UniSuper's fund is terrific. We have no problems with it. We have no problems with defined benefit funds. Indeed, we'd like people to be able to choose to go into defined benefit funds, and I would like to see a far greater proliferation of those products out there. That said, this bill is about choice, and that's exactly what these amendments deny. In fact, what they're really doing is simply propping up the business model of a fund that should be able to stand on its own two feet and on its merits.

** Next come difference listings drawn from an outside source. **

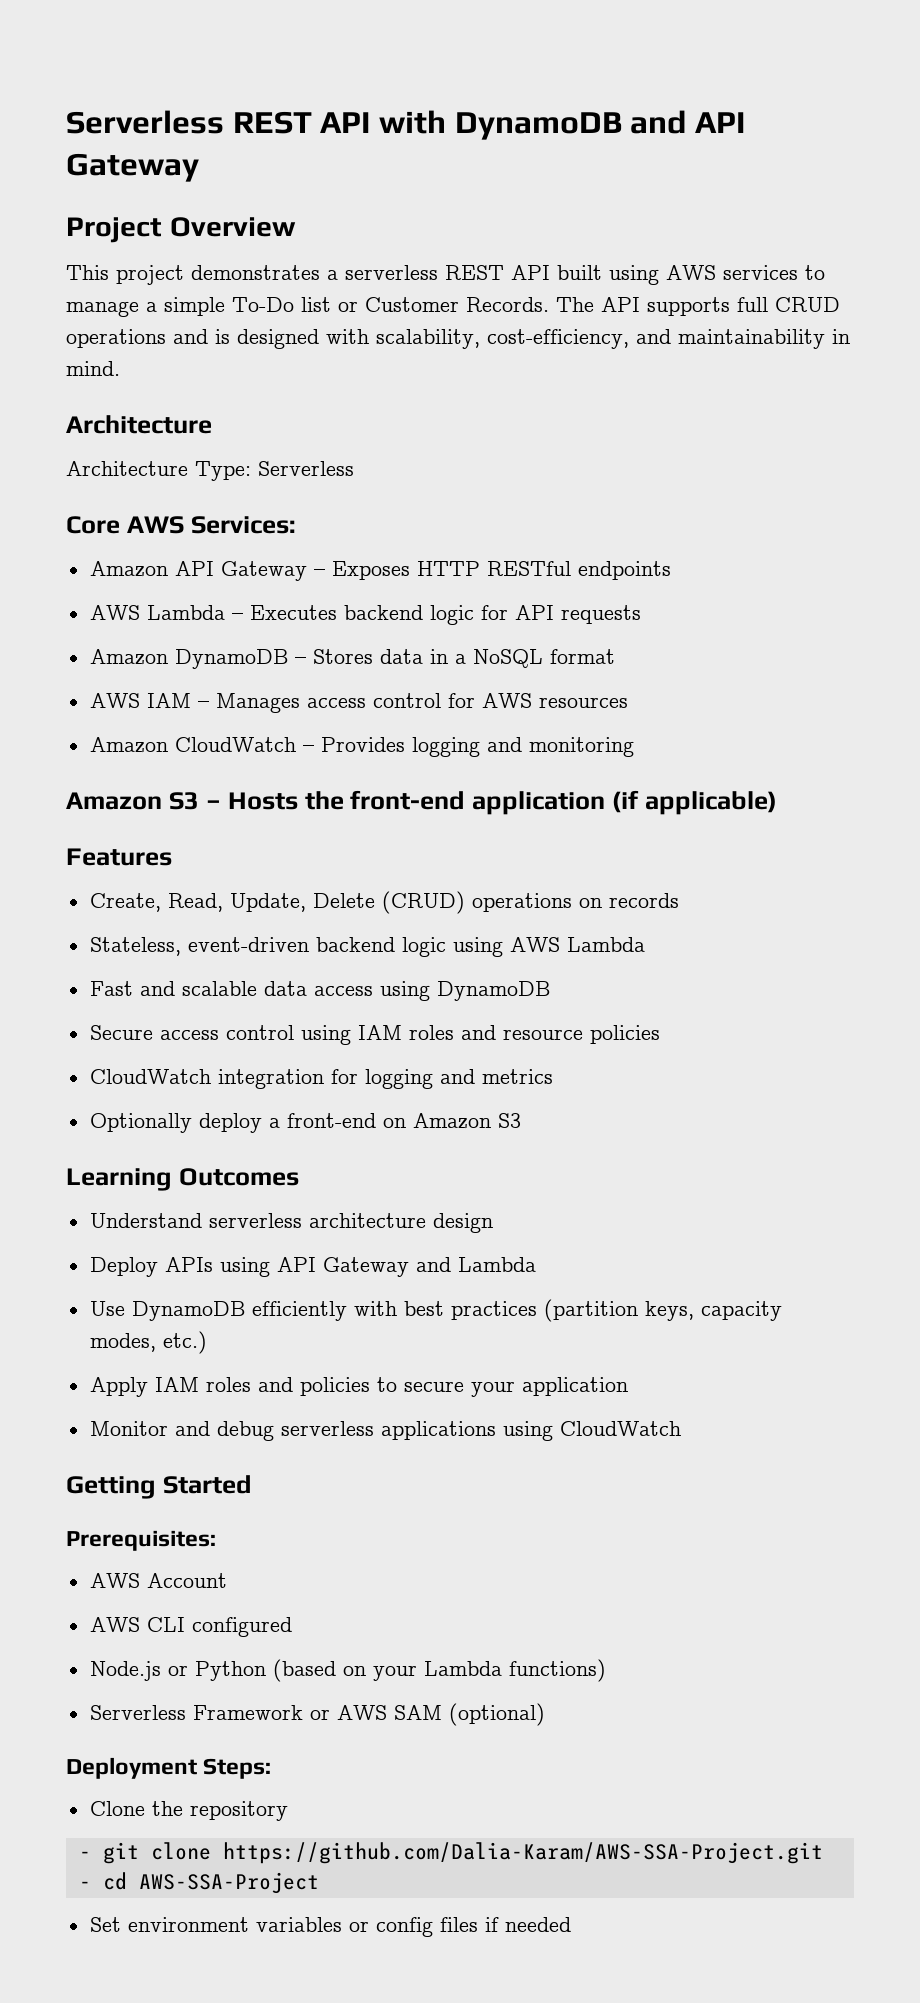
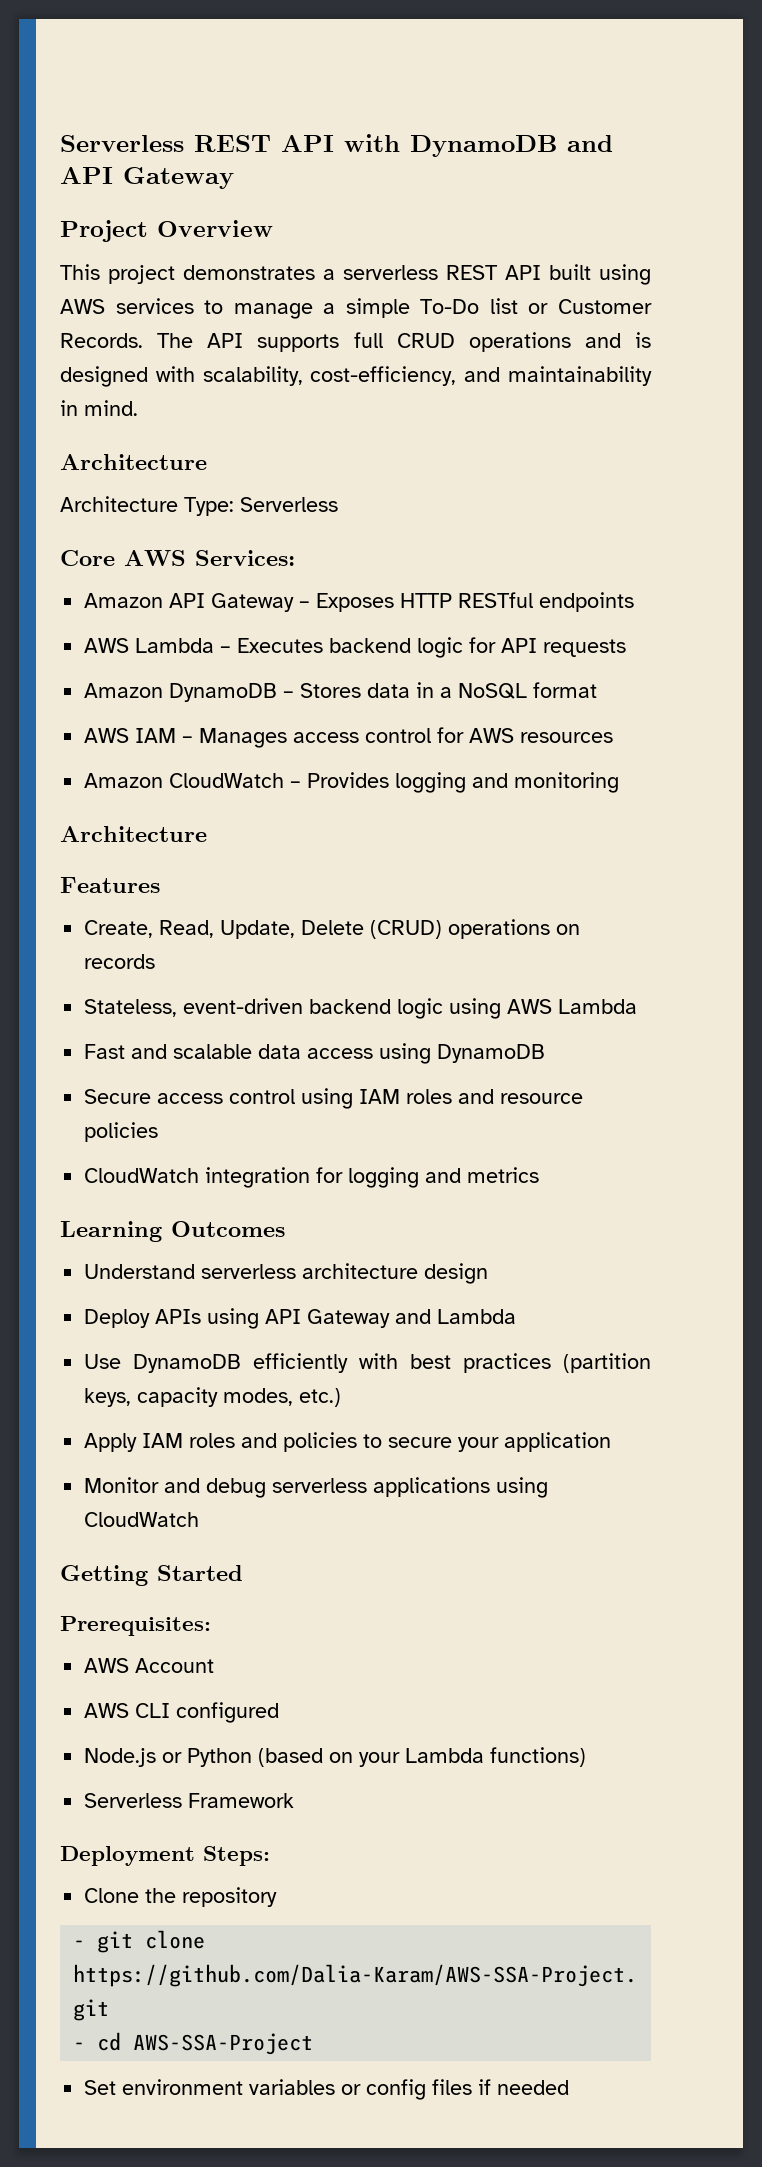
  Amazon CloudWatch – Provides logging and monitoring
- Amazon S3 – Hosts the front-end application (if applicable)
+ Architecture
- Optionally deploy a front-end on Amazon S3
- Serverless Framework or AWS SAM (optional)
+ Serverless Framework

Again, our concern is that people might want to leave; indeed, we have seen many examples where that has in fact been the case. I've had correspondence to my office from one academic, in my home city of Melbourne, who wrote to the government complaining that UniSuper's mandated fees and an automatic insurance premium eroded much of the small balance of superannuation he earned each month, and he wanted to get out but he couldn't. Another employee of a university in Victoria noted that not only was she wasting money on maintenance fees for a UniSuper account she didn't want; she also had to 'battle' with UniSuper by filling out extensive paperwork, enabling her to transfer funds to her main account each year. So it's actually forcing duplication of accounts, which is exactly what we're trying to avoid with this bill.
The other amendments that you have circulated, I should note, are quite similar to an amendment that the opposition put forward yesterday and that was defeated in the chamber. Those amendments, on sheet 8971, are about the removal of the $450 rule. The $450 rule, for those who are not familiar, says that an employer is not compelled to pay superannuation to an employee if they earn less than $450 a month. For those playing along at home, the $450 rule was included in the superannuation system when it first began in 1992; it was a Labor government at that stage.
I agree that looking at the $450 rule merits some consideration. In fact, that's why we've asked the Retirement Income Review to specifically include this in its mandate. The Productivity Commission also recommended it. However, there are some quite significant issues to consider around moving this longstanding threshold. There are implications for small businesses, obviously. But without the implementation of a policy to ensure that members are only defaulted into a superannuation product once, removing that $450 threshold may also result in duplicate low-balance accounts. So the government has agreed to the recommendation of the banking royal commission that a person should only have one default account. As I said, it's under active consideration by the Retirement Income Review. That's due to provide its final report to government in a matter of weeks. We think that should suffice and this is not necessarily the right bill in which to attach that amendment, so we'll be opposing that.